■ EXERCISE REQUIREMENTS
Tally how many lines in this material contain the word "talked", and reply only with the count.

'''

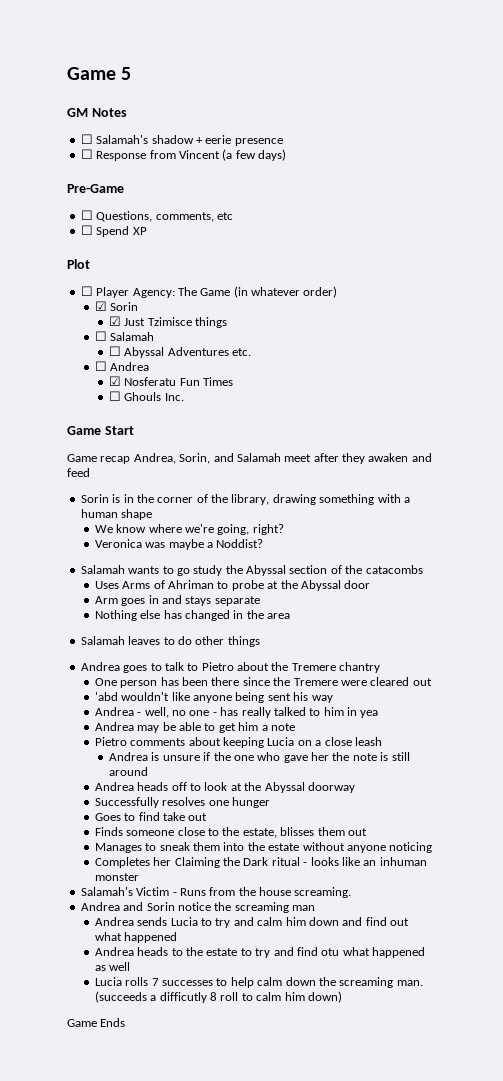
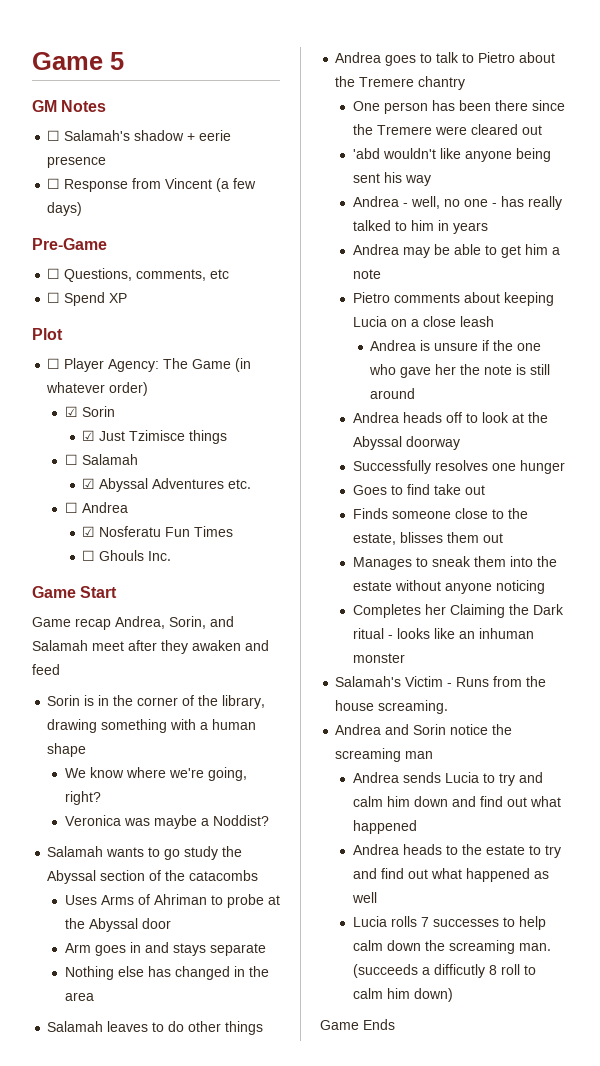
- ☐ Abyssal Adventures etc.
+ ☑ Abyssal Adventures etc.
- Andrea - well, no one - has really talked to him in yea
+ Andrea - well, no one - has really talked to him in years
- Andrea heads to the estate to try and find otu what happened as well
+ Andrea heads to the estate to try and find out what happened as well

'''

■ RESPONSE TO THIS TASK
2